Exercise prompt: Copy verbatim the block of lines in the entries below whose first line contains "- 12 августа, 2024 810" and whose last line contains "мая, 2024 1091". Leave out all other lines.

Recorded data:
>>>

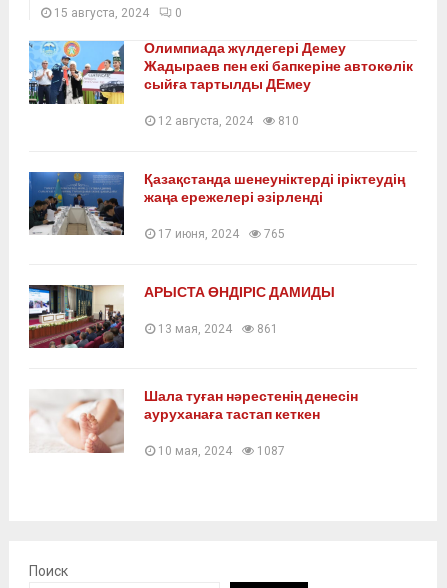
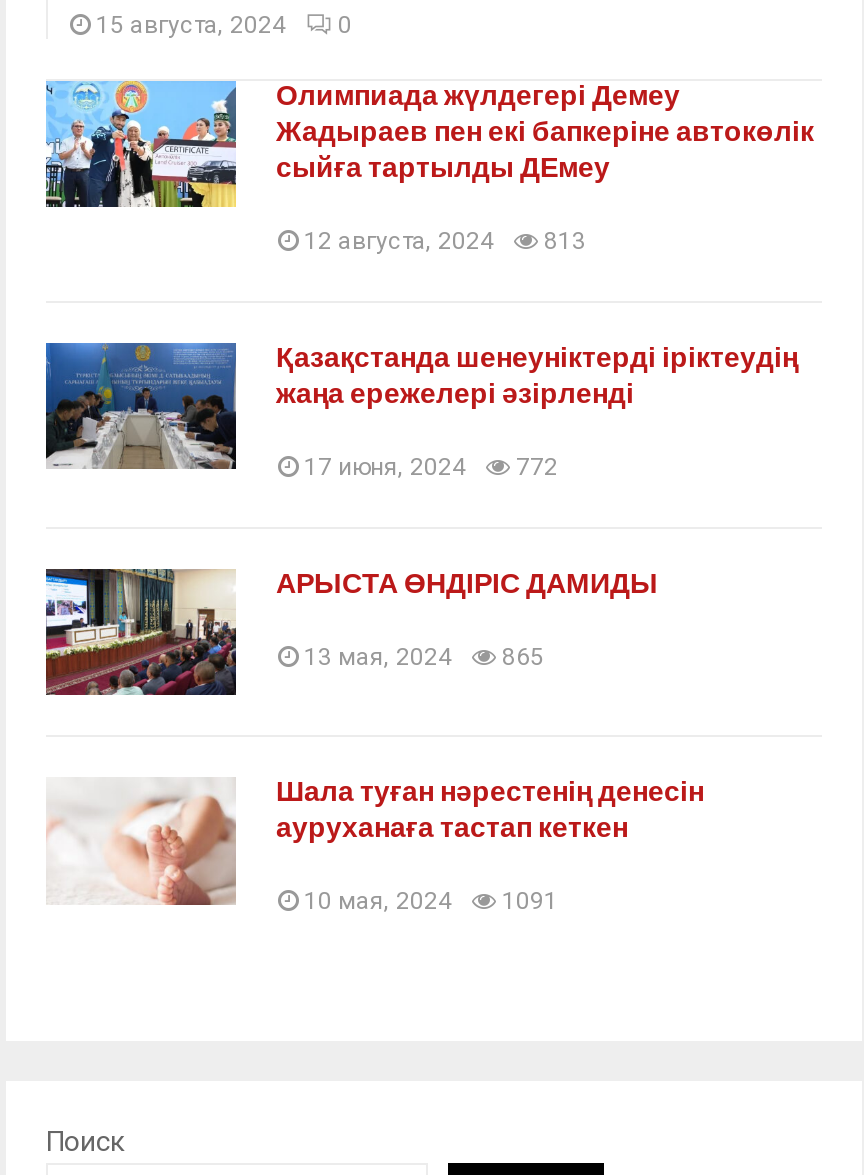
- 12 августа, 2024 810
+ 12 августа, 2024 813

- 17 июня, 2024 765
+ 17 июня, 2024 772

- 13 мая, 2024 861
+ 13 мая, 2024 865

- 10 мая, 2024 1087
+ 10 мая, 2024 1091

<<<
>>>

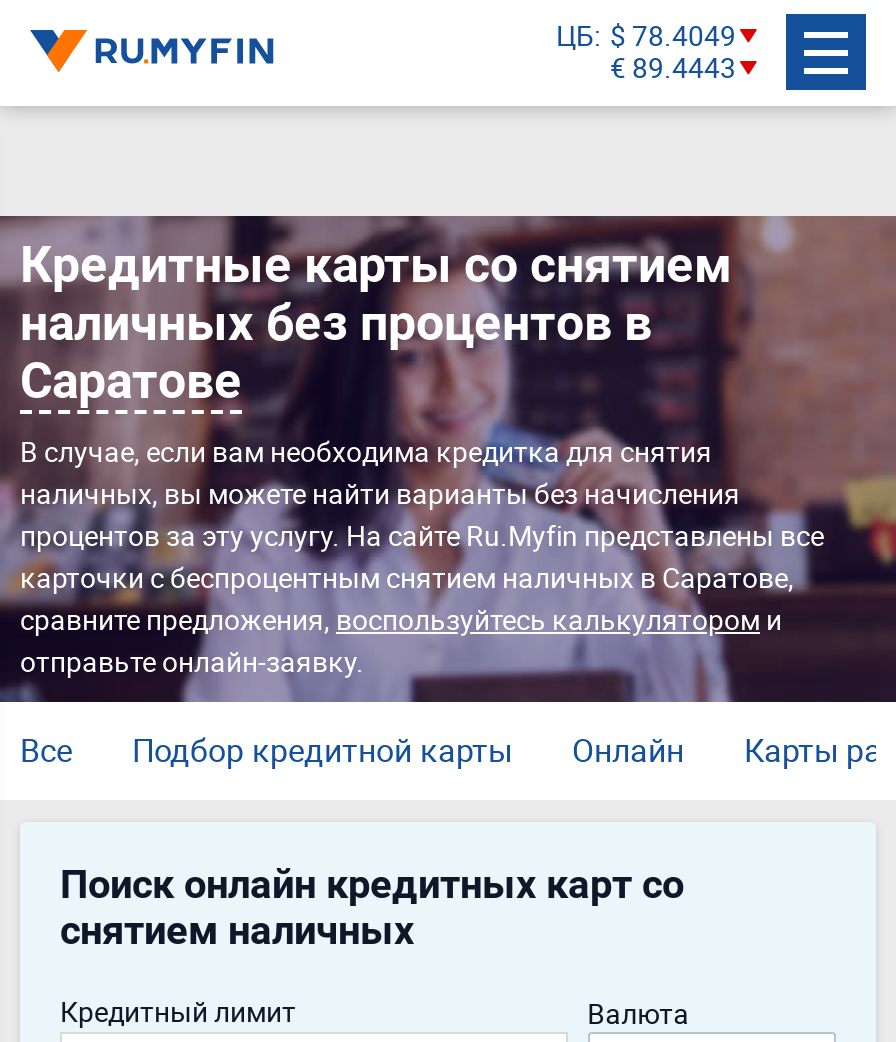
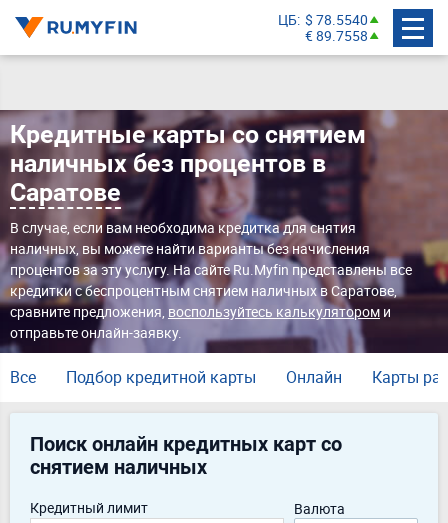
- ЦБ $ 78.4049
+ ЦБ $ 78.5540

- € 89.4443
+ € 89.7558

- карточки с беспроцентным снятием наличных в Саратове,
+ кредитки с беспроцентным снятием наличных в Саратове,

<<<

Response area:
- 12 августа, 2024 810
+ 12 августа, 2024 813

- 17 июня, 2024 765
+ 17 июня, 2024 772

- 13 мая, 2024 861
+ 13 мая, 2024 865

- 10 мая, 2024 1087
+ 10 мая, 2024 1091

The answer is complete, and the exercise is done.